==== Data provided ====
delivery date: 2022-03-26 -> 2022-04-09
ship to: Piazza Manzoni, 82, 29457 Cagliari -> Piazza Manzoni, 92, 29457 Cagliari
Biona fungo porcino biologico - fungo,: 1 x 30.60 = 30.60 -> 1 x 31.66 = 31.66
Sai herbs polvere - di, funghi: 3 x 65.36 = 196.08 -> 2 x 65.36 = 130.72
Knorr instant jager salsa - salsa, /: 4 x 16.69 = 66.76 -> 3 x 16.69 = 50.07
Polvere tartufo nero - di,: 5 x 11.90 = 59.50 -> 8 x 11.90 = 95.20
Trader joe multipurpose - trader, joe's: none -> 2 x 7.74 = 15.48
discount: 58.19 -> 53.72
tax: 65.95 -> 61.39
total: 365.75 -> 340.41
====
==== Data provided ====
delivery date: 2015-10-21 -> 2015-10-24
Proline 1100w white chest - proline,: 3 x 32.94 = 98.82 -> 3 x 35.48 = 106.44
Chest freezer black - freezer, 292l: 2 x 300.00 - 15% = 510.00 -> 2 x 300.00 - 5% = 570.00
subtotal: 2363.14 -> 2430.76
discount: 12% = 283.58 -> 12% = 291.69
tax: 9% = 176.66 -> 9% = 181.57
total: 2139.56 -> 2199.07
====
The response should be the listing above, limited to the lines between the one holding "delivery date: 2022-03-26 -> 2022-04-09" and the one holding "total: 365.75 -> 340.41", inclusive, reproduced exactly.

delivery date: 2022-03-26 -> 2022-04-09
ship to: Piazza Manzoni, 82, 29457 Cagliari -> Piazza Manzoni, 92, 29457 Cagliari
Biona fungo porcino biologico - fungo,: 1 x 30.60 = 30.60 -> 1 x 31.66 = 31.66
Sai herbs polvere - di, funghi: 3 x 65.36 = 196.08 -> 2 x 65.36 = 130.72
Knorr instant jager salsa - salsa, /: 4 x 16.69 = 66.76 -> 3 x 16.69 = 50.07
Polvere tartufo nero - di,: 5 x 11.90 = 59.50 -> 8 x 11.90 = 95.20
Trader joe multipurpose - trader, joe's: none -> 2 x 7.74 = 15.48
discount: 58.19 -> 53.72
tax: 65.95 -> 61.39
total: 365.75 -> 340.41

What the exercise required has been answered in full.